Het voorstel voor de Wet dieren van het ministerie van LNV wordt door de gezamenlijke dierenbeschermingsorganisaties beneden de maat gevonden. Het toont volgens hen geen ambitie om het dierenwelzijn in Nederland op een hoger plan te brengen en is zelfs op tal van onderdelen een regelrechte verslechtering ten opzichte van de Gezondheids- en welzijnswet voor dieren uit 1992.
Dat bleek tijdens het rondetafelgesprek over het voorstel voor een Wet dieren van het ministerie van LNV op woensdag 2 september in de Tweede Kamer. Hieraan namen de Coalitie DierenwelzijnsOrganisaties Nederland (CDON), de Dierenbescherming, de Universiteit Utrecht, de Koninklijke Nederlandse Maatschappij voor Diergeneeskunde, LTO Nederland en enkele leden van de vaste Tweede Kamercommissie voor LNV deel.

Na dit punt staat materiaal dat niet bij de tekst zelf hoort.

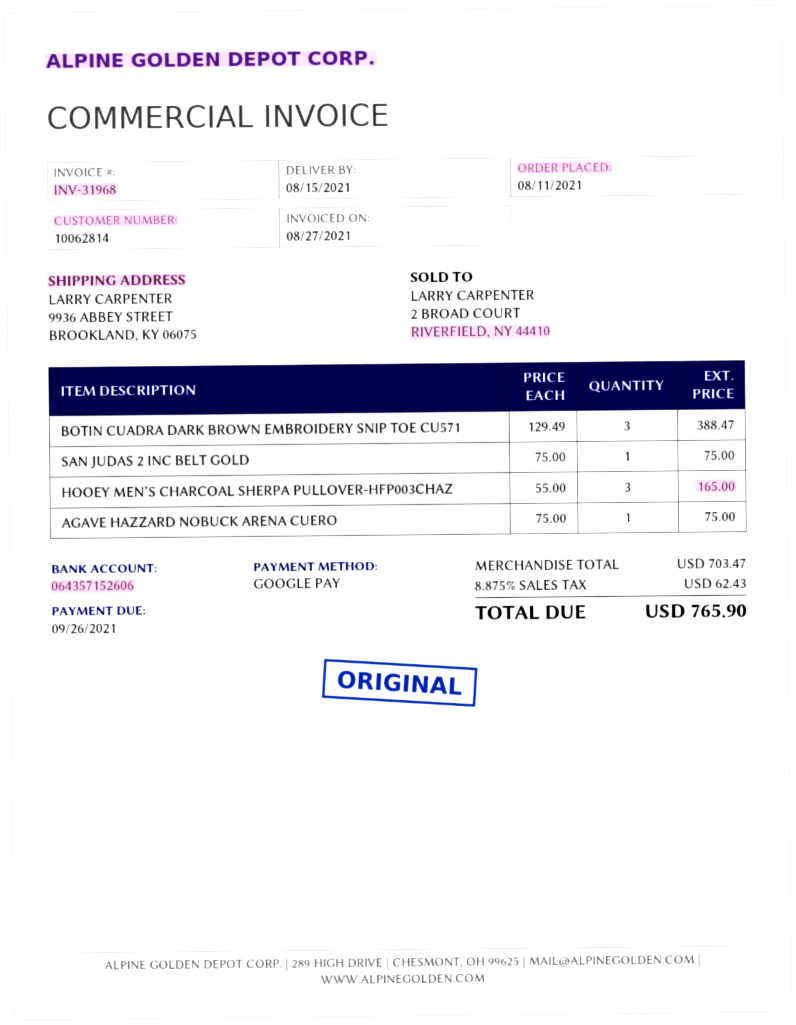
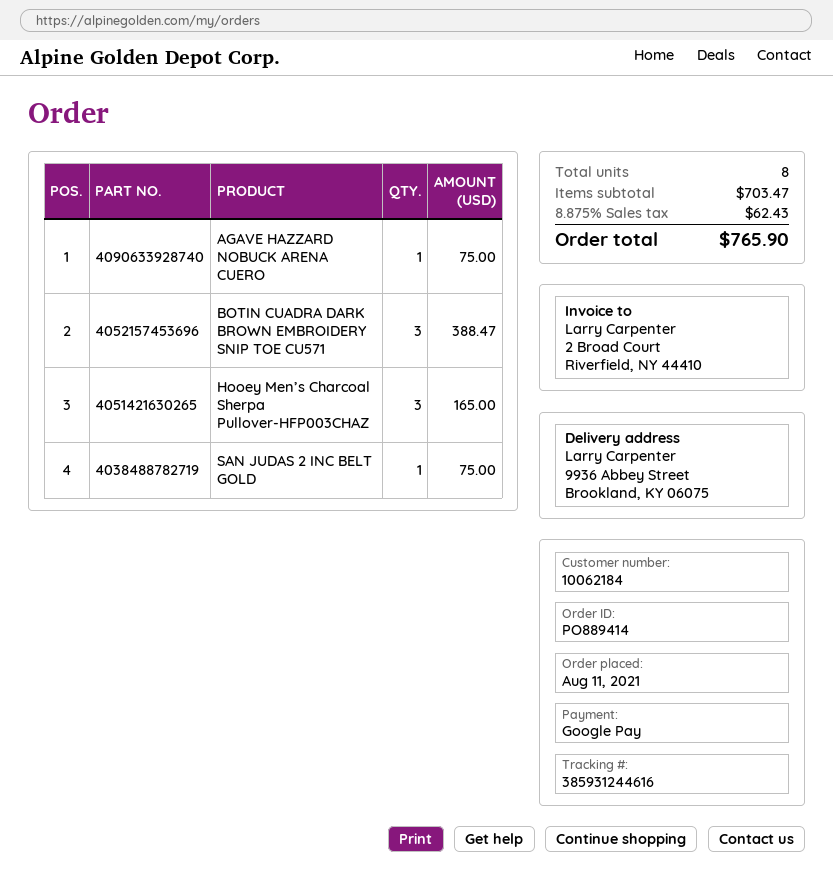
customer number: 10062814 -> 10062184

Het werd spoedig duidelijk dat niet alleen de dierenbeschermingsorganisaties grote bezwaren hebben tegen dit wetsvoorstel. De CDON stelde dat de Wet dieren een stap terug betekent voor de bescherming van dieren. De Wet dieren heeft immers niet primair tot doel de dieren te beschermen, maar de productie van dierlijke producten te bevorderen. Het wetsvoorstel trekt feitelijk de lijn van het verleden, gekenmerkt door grenzenloze exploitatie van dieren, door naar de toekomst. Er wordt geen aansluiting gezocht bij het huidige streven naar duurzaamheid, de beperking van de exploitatie van dieren en de ontwikkeling en bevordering van alternatieven voor dierlijke productie.

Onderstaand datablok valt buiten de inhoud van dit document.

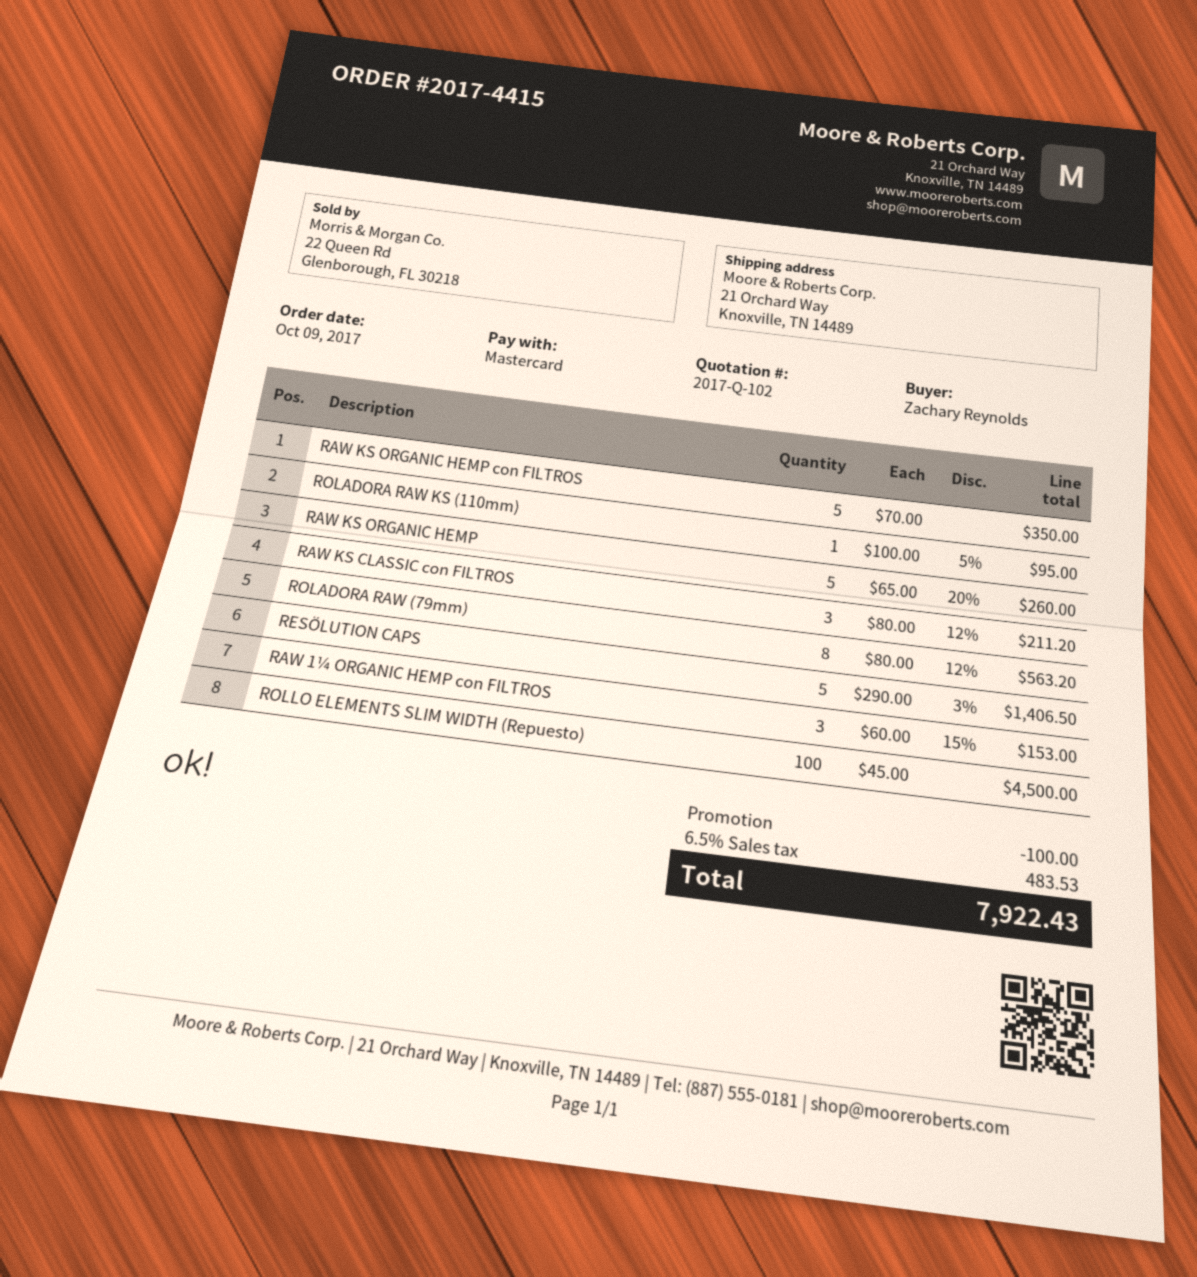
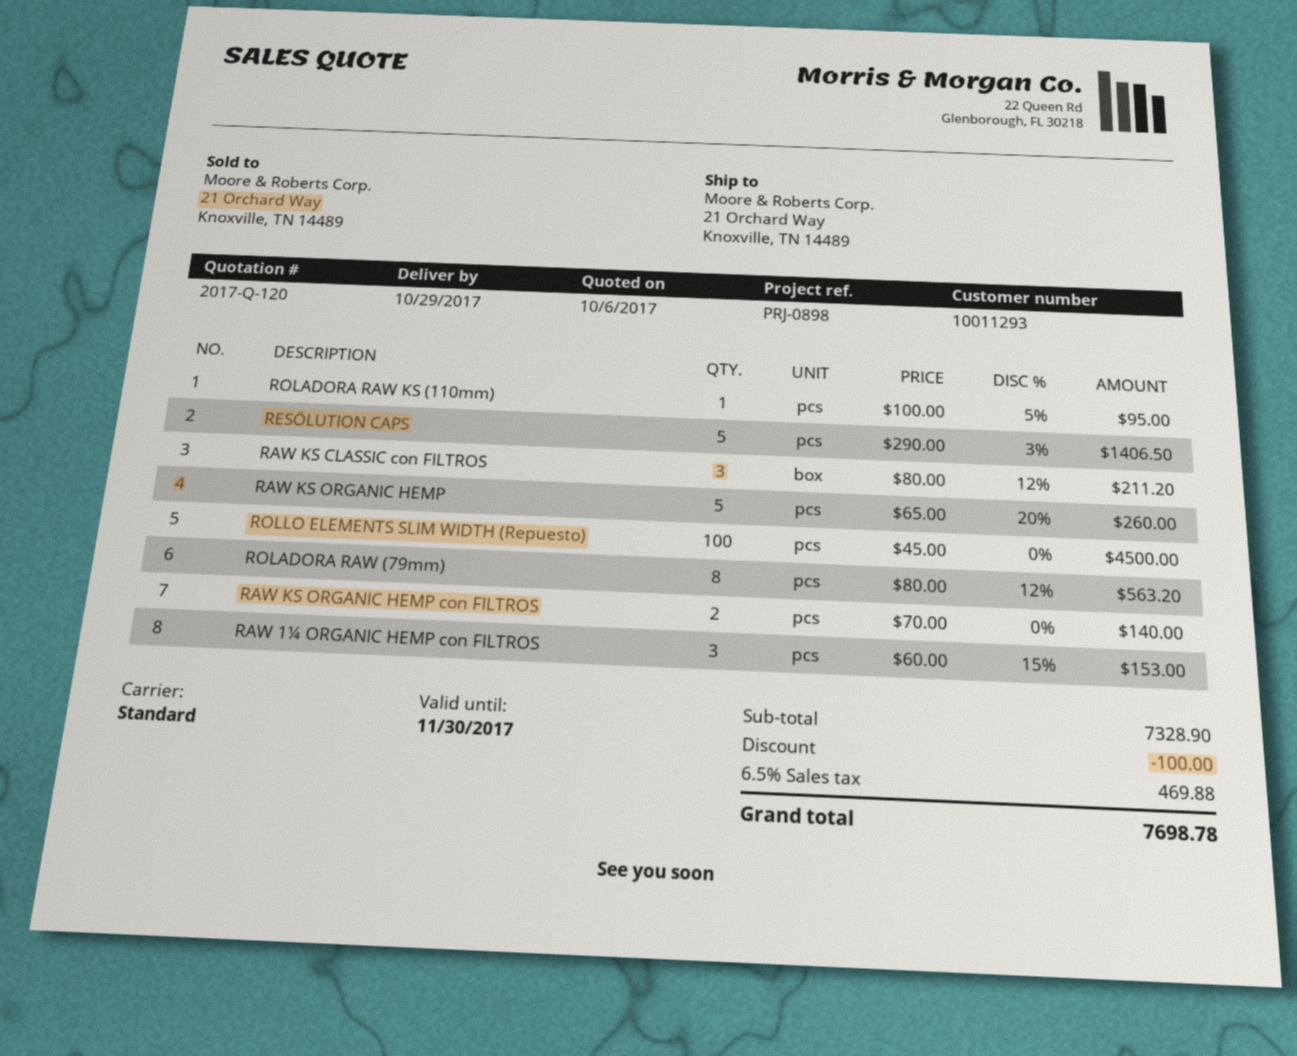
quote number: 2017-Q-102 -> 2017-Q-120
RAW KS ORGANIC HEMP con FILTROS: 5 x 70.00 = 350.00 -> 2 x 70.00 = 140.00
tax: 6.5% = 483.53 -> 6.5% = 469.88
total: 7922.43 -> 7698.78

Dat is ook de reden waarom het ministerie van LNV heeft afgezien van een evaluatie van de Gezondheids- en welzijnswet voor dieren (Gwwd) uit 1992, die door de Wet dieren vervangen moet worden. Een evaluatie van de Gwwd had namelijk duidelijk kunnen maken welke gebreken deze wet in de praktijk vertoont en hoe die in de Wet dieren vermeden hadden kunnen worden.
Dit bezwaar werd gedeeld door prof. Annelies Freriks, hoogleraar Dier en Recht aan de Universiteit Utrecht. Zij vond het verder onacceptabel dat het wetsvoorstel geen fundamentele beschouwingen bevat over het doel ervan. Niemand was het eens met het Kamerlid Henk Jan Ormel (CDA), die betoogde dat de samenvoeging van de Gwwd met vier andere meer op de productie gerichte wetten louter als een technische exercitie beschouwd moet worden. De Wet dieren bepaalt immers voor de komende jaren de wettelijke positie van de dieren.
De dierenbeschermingsorganisaties wezen op een aantal verslechteringen ten opzichte van de Gwwd, onder andere de sterkere context van de dierlijke productie, de nadruk op zelfregulering door de exploitanten van dieren, het schrappen van de preventieve toetsing van huisvestingssystemen, de uitholling van het begrip intrinsieke waarde van dieren, het gebrek aan ambitie van de overheid om tot regelgeving over te gaan en het gevaar dat de Wet dieren slechts gebruikt wordt voor de implementatie en uitvoering van Europese regelgeving.
De beide dierenbeschermingsorganisaties drongen er tenslotte bij de Kamerleden op aan, de artikelen van de Algemene dierenbeschermingswet van de CDON te incorpereren in een nieuwe dierenbeschermingswet. Zij constateerden dat het ministerie van LNV de Algemene dierenbeschermingswet tot nu toe probeert te negeren en vonden dat een serieuze reactie op dit voorstel wel het minste is dat van de minister van LNV alsnog verwacht mag worden.